Deep breaths, inhale, exhale, and I finally committed myself to create 100 typography works out of my devotions. There were a lot of thing that ran through my mind before I chose this theme. A lot of ideas presented themselves to me, but this one tugged at my heart strings – it became a personal conviction. To tell you truth, I was even trying to work my way around it; thinking of reasons why I should choose another theme for this project, and it all boiled down to the fact that I am scared.
When it comes to sharing His word, there were a lot of times that I hesitated before I post a Bible verse or any realizations online. I was afraid of being judged, being labeled as a religious nut, or worst: not being able to apply this in my life offline. The challenge for creativity began to challenge my faith as well. As much as I tried to resist it these verses kept echoing through my mind (and totally nailed it):
“Whoever is ashamed of me and my words, the Son of Man will be ashamed of them when he comes in His glory and in the glory of the Father and of the holy angels.” Luke 9:26
“For am I now seeking the approval of man, or of God? Or am I trying to please man? If I were still trying to please man, I would not be a servant of God.” Galatians 1:10
Now that may sound a bit too preachy, but in simple terms this is a way for me to stand up for my faith. I no longer want to feel ashamed when it comes to sharing His word. I may not be a perfect epitome of a Christian but this is my baby steps toward maturity and growth. I will push through knowing that this would help in changing me from the inside out.

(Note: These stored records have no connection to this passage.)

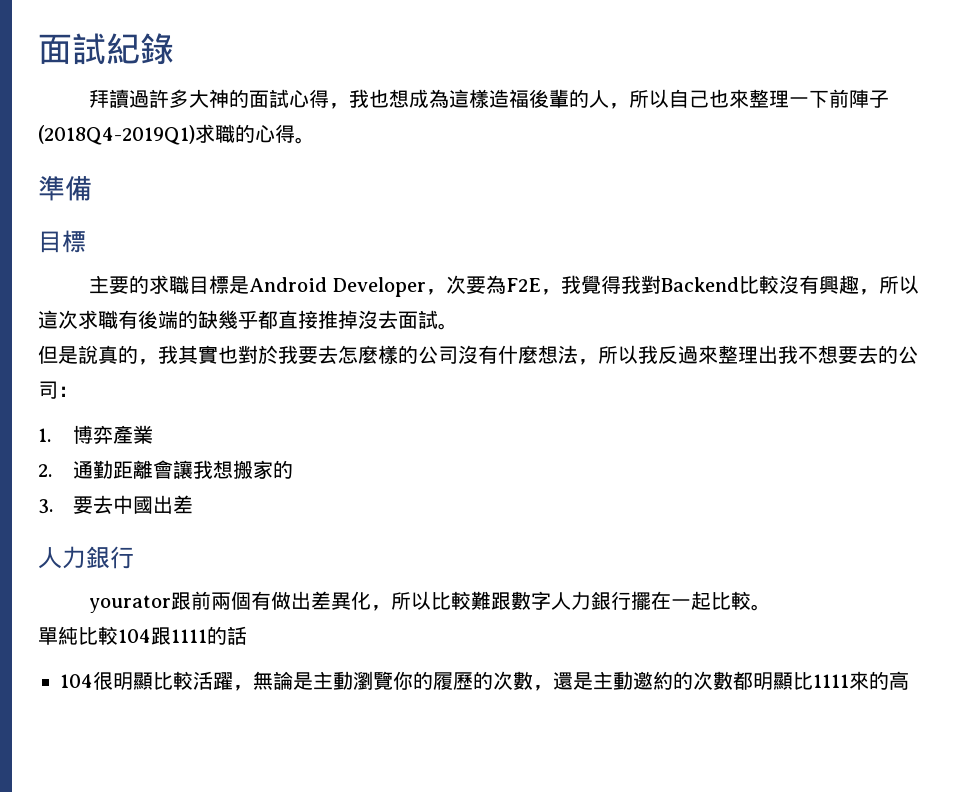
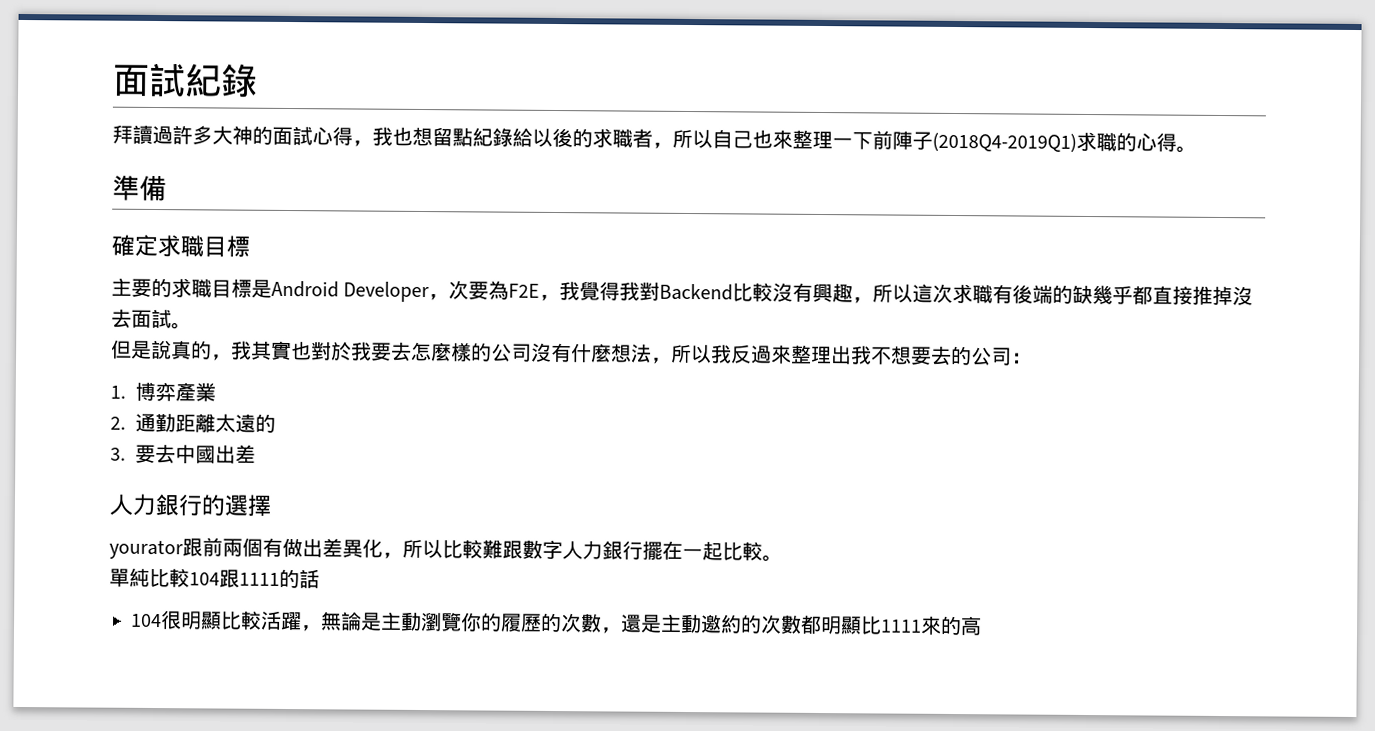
- 拜讀過許多大神的面試心得，我也想成為這樣造福後輩的人，所以自己也來整理一下前陣子(2018Q4-2019Q1)求職的心得。
+ 拜讀過許多大神的面試心得，我也想留點紀錄給以後的求職者，所以自己也來整理一下前陣子(2018Q4-2019Q1)求職的心得。
  準備
- 目標
+ 確定求職目標
- 2.通勤距離會讓我想搬家的
+ 2.通勤距離太遠的
  3.要去中國出差
- 人力銀行
+ 人力銀行的選擇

It is a way of saying “Work in me, as I work with the talent that you have given me.” It’s a personal conviction to dedicate this to Him as early as now. For me to be reminded that the talent came from Him and He is the reason why I keep on keeping on.
It also made me realize that I have a tendency to be proud of my achievements, and I guess it’s time to lose that sense of entitlement. No more time to be preoccupied with the thoughts of being criticized by others or perfection, because my focus should be in Him. If I can’t give glory to Him when it comes to simple things, then how much more if bigger things are to come my way? Glory be to God all the way. And so we begin with the end goal in mind: To be disciplined both in reading His word and practicing the skills He has given me.